▶ _What is expected_: Give back only the line containing "Manual. Power, without blind spot.: 5 -> 2" and every line after it through the end of the data below, transcribed exactly.

▶ _Source material_:

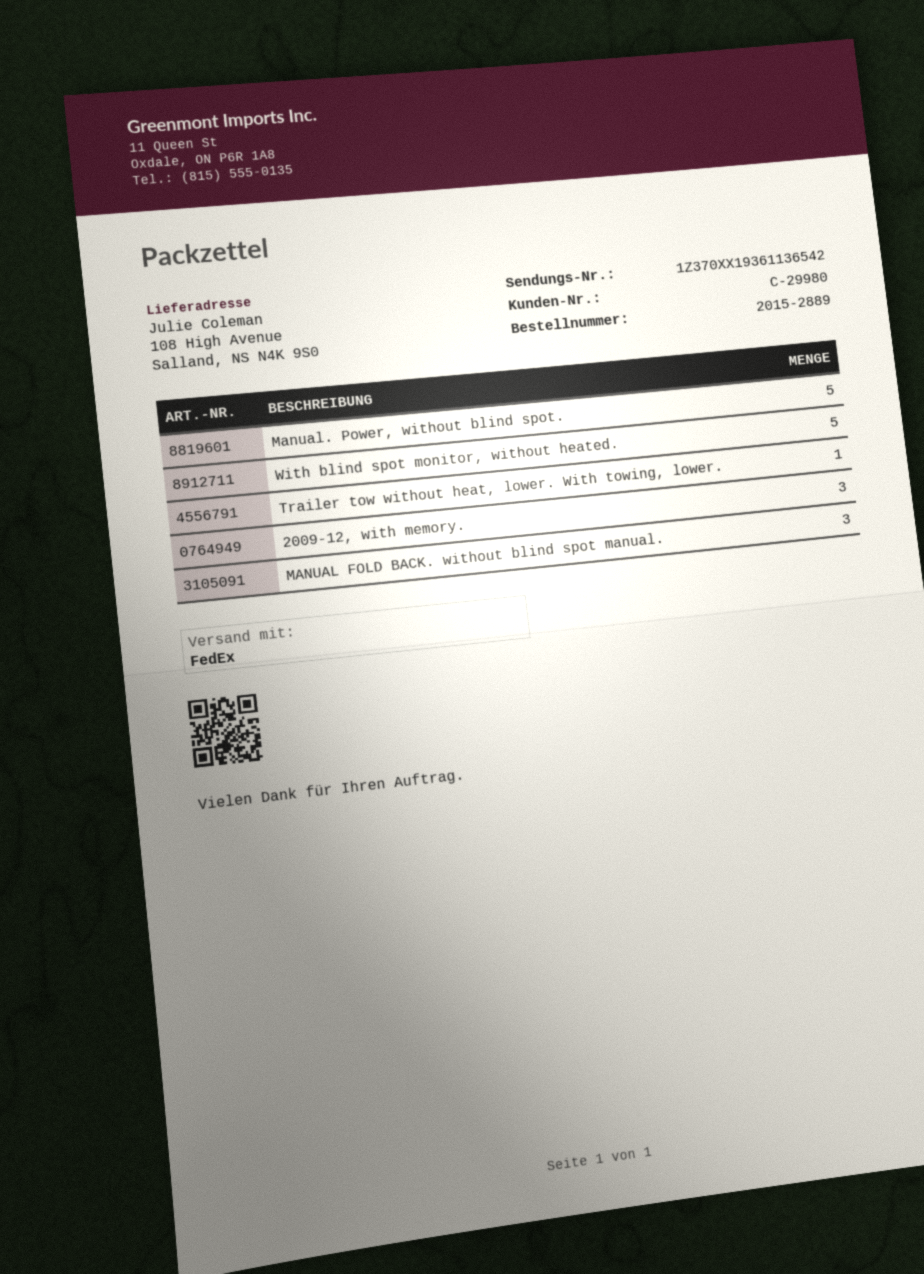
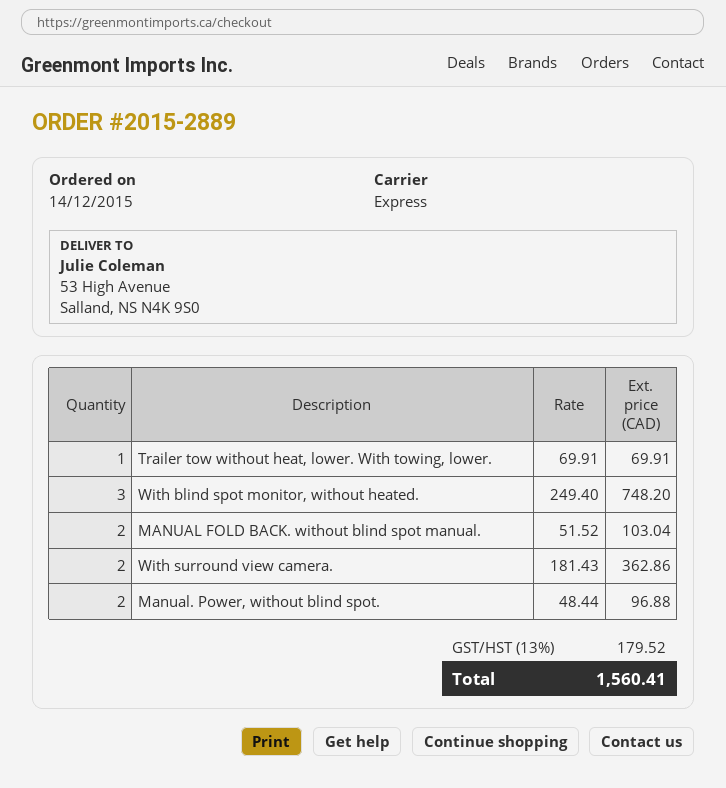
shipping method: FedEx -> express
ship to: 108 High Avenue, Salland, NS N4K 9S0 -> 53 High Avenue, Salland, NS N4K 9S0
Manual. Power, without blind spot.: 5 -> 2
With blind spot monitor, without heated.: 5 -> 3
2009-12, with memory.: 3 -> none
MANUAL FOLD BACK. without blind spot manual.: 3 -> 2
With surround view camera.: none -> 2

▶ _Response_:
Manual. Power, without blind spot.: 5 -> 2
With blind spot monitor, without heated.: 5 -> 3
2009-12, with memory.: 3 -> none
MANUAL FOLD BACK. without blind spot manual.: 3 -> 2
With surround view camera.: none -> 2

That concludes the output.